Although the course requires the words “in translation” in order to accommodate the many languages adopted by Jewish writers after 1880, I have expanded the list to include several works that do not require translation because they were written originally in America and in the English language. Yet even for these stories written in English I would retain the notion of “translation” which comes to us from the Latin past participle—translatum—of the verb transferre which describes a journey, a crossing of rivers, borders, and oceans, to transport oneself or to carry baggage from one domain to another. Language and literature become an important part of that baggage. In this course we will trace the migration of Jewish literature between 1880 and 1940 from the Yiddish language commonly spoken in the shtetl and the ghetto of Eastern Europe to its re-emergence in various languages from Tel Aviv to Odessa and New York.

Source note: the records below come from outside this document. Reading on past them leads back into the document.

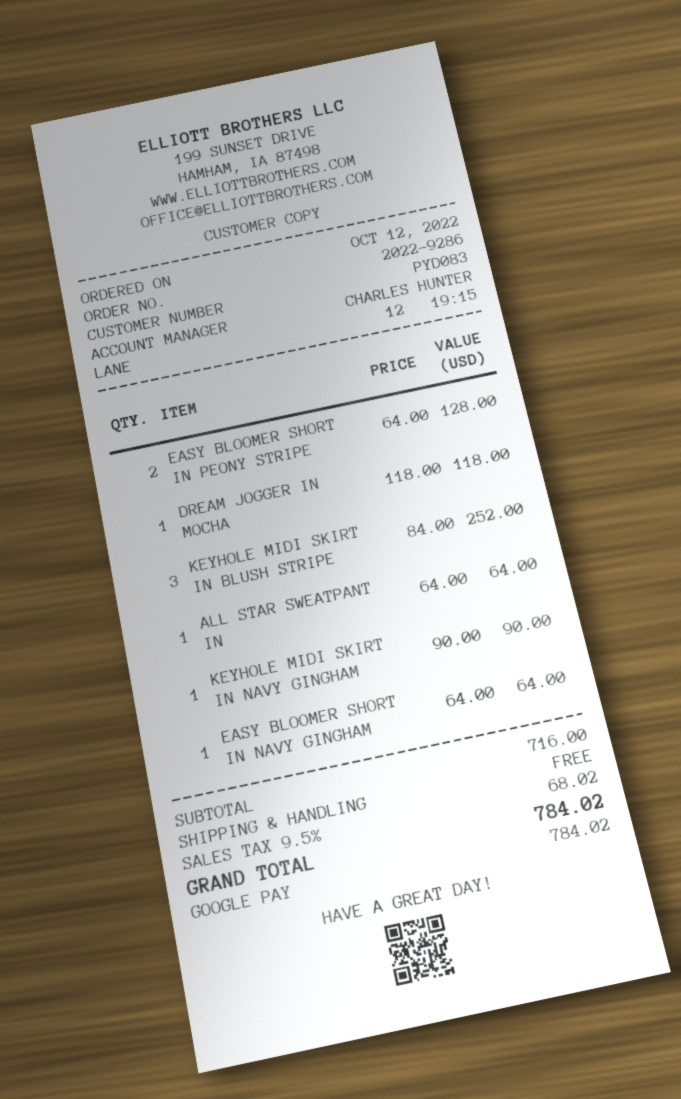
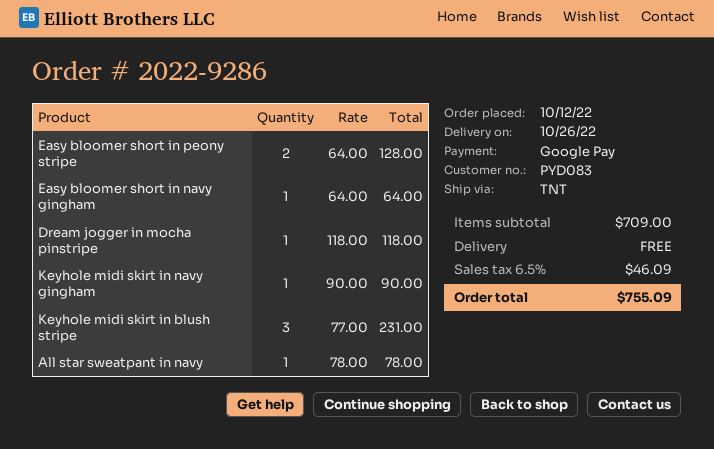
KEYHOLE MIDI SKIRT IN BLUSH STRIPE: 3 x 84.00 = 252.00 -> 3 x 77.00 = 231.00
ALL STAR SWEATPANT IN: 1 x 64.00 = 64.00 -> 1 x 78.00 = 78.00
subtotal: 716.00 -> 709.00
tax: 9.5% = 68.02 -> 6.5% = 46.09
total: 784.02 -> 755.09

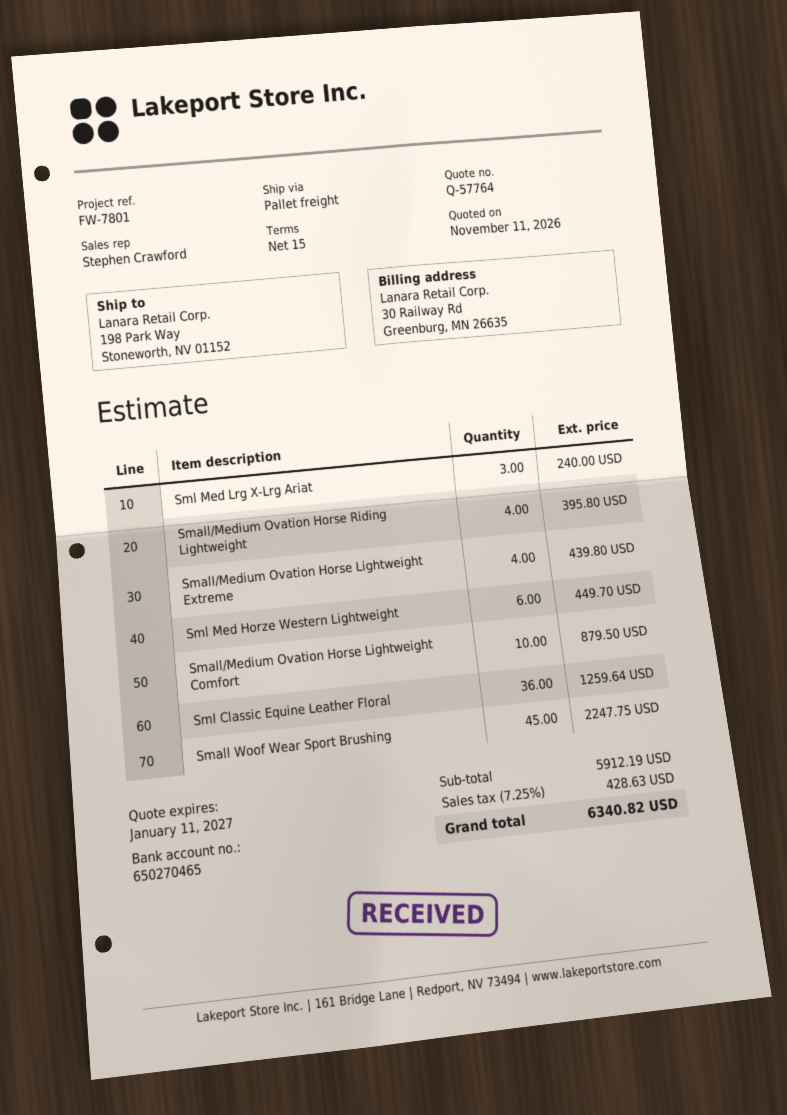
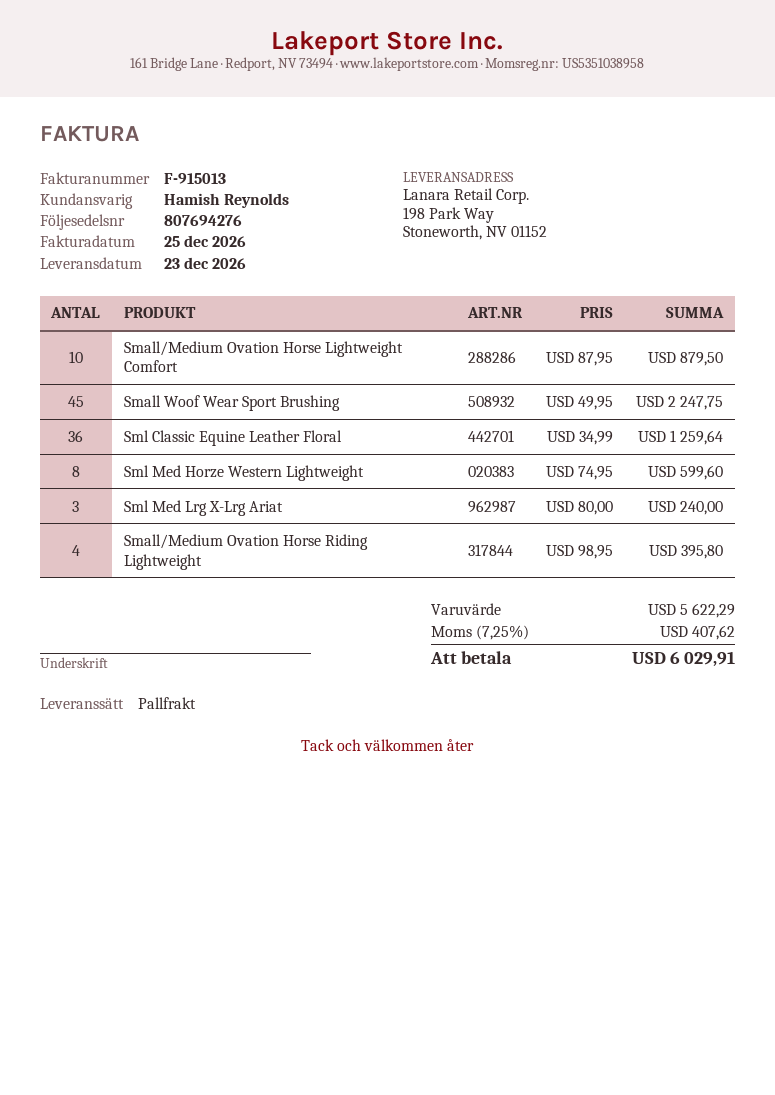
sales rep: Stephen Crawford -> Hamish Reynolds
Small/Medium Ovation Horse Lightweight Extreme: 4 for 439.80 -> none
Sml Med Horze Western Lightweight: 6 for 449.70 -> 8 for 599.60
subtotal: 5912.19 -> 5622.29
tax: 7.25% = 428.63 -> 7.25% = 407.62
total: 6340.82 -> 6029.91

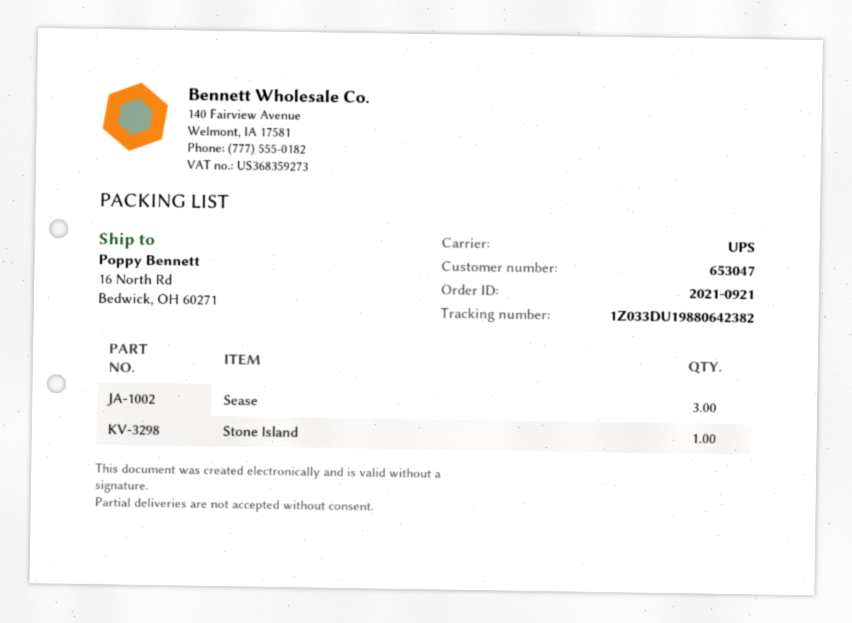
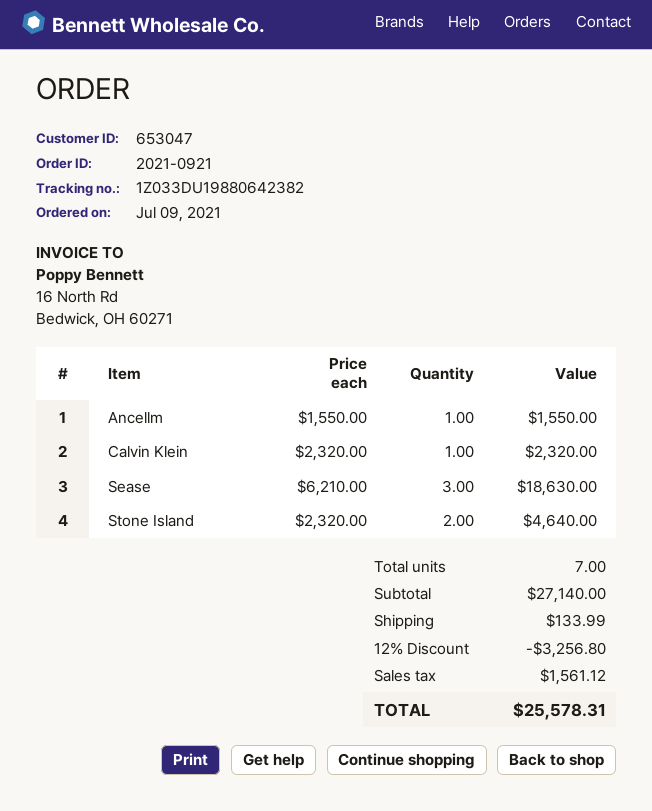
Stone Island: 1 -> 2
Ancellm: none -> 1
Calvin Klein: none -> 1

Our readings include the Yiddish of Sholom Aleichem, I. L. Peretz, and I. B. Singer, the Hebrew of Dvora Baron and S.Y. Agnon, the Russian of Isaac Babel, and the first phase of a Jewish-American literature written in English with a heavy inflection of Yiddish by Abraham Cahan, Anzia Yezierska and Henry Roth. I will also appeal to film, painting, and song throughout the period. Although the focus of the course is Jewish writers before the Holocaust, we will conclude with several stories (and films) from the post-War period that bear the imprint of the tradition that we will have just studied.

Stories by Sholom Aleichem, I. L. Peretz and I. B. Singer (Electronic Reserve)
Dvora Baron [1887-1956] (H & Y) The First Day
Isaac Babel [1894-1941] (R) Collected Stories
Abraham Cahan [1860-1951] (E) Yekl and the Imported Bridegroom
Henry Roth [1906-1995] (E), Call it Sleep
Stories by Bernard Malamud and Philip Roth (Electronic Reserve)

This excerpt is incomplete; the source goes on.